Una credenza diffusa tra i contribuenti italiani è che il bonus mobili funzioni come una flat tax: stessa percentuale di sconto, stesso importo massimo per chiunque. La realtà è diversa. L'agevolazione è subordinata a una serie di requisiti, sia sulla persona che sulla tipologia di spesa, e il calcolo del tetto massimo detraibile richiede attenzione per non perdere soldi o incappare in errori che comportano sanzioni.

L'Agenzia delle Entrate regola il bonus mobili nel quadro delle detrazioni per interventi edilizi e ristrutturazioni abitative. Fin dalla sua introduzione, nel 2013, il beneficio è legato alla realizzazione di lavori di recupero edilizio su immobili residenziali: senza ristrutturazione, il bonus mobili non esiste. Chi intende accedere all'agevolazione deve rispettare precisi vincoli normativi, tra cui la presentazione della documentazione corretta e il rispetto dei massimali di spesa stabiliti annualmente.
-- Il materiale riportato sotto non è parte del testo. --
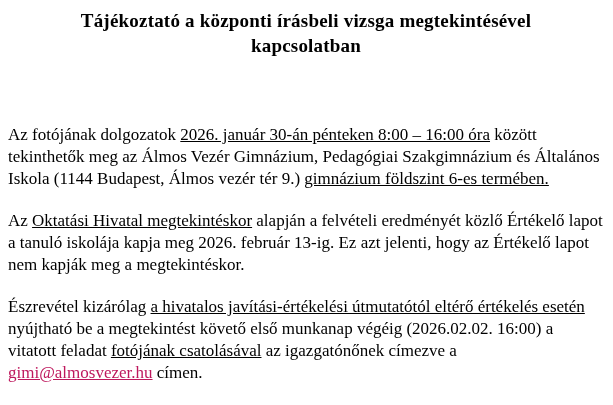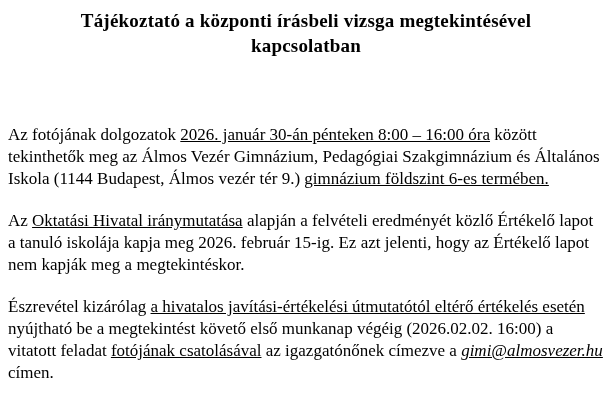"Oktatási Hivatal iránymutatása" span.u { text: iránymutatása -> megtekintéskor }
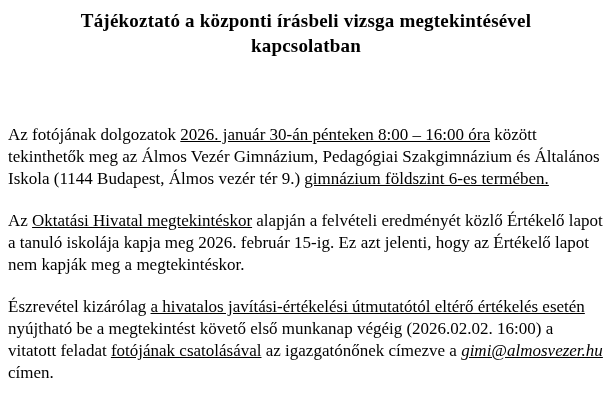"alapján a felvételi eredményét közlő" span { text: 15-ig -> 13-ig }
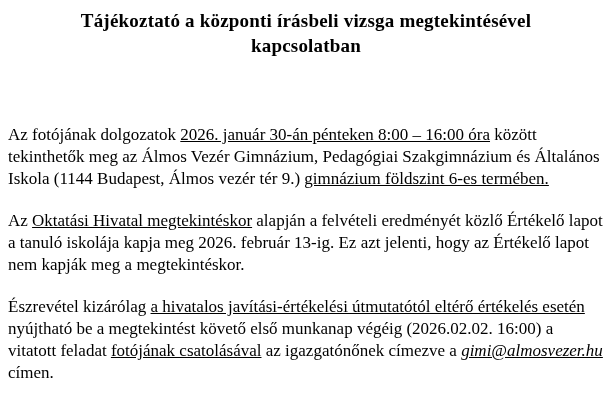"gimi@almosvezer.hu" a.link { color: #000000 -> #be185d; font-style: italic -> none }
Il vero risparmio dipende da tre fattori: primo, il tetto massimo di investimento ammesso, che non è una cifra generica ma dipende dalle specifiche della ristrutturazione e dalle leggi vigenti per l'anno d'imposta; secondo, l'aliquota di detrazione, che per il 2026 resta fissata al 50%; terzo, la corretta documentazione delle spese sostenute. Chi non controlla in anticipo questi elementi rischia di scoprire troppo tardi di non aver diritto al bonus, oppure di aver sostenuto spese oltre il limite consentito.

Come calcolare correttamente il tetto di spesa

Prima di procedere con l'acquisto, accedi al sito dell'Agenzia delle Entrate e scarica le istruzioni relative al bonus mobili per l'anno 2026, dove troverai il tetto massimo di spesa aggiornato e le categorie di beni ammessi. Se i tuoi acquisti rischiano di oltrepassare il massimale, o se non sei sicuro che i lavori svolti diano diritto al bonus, una consulenza con un commercialista può evitarti di perdere l'agevolazione.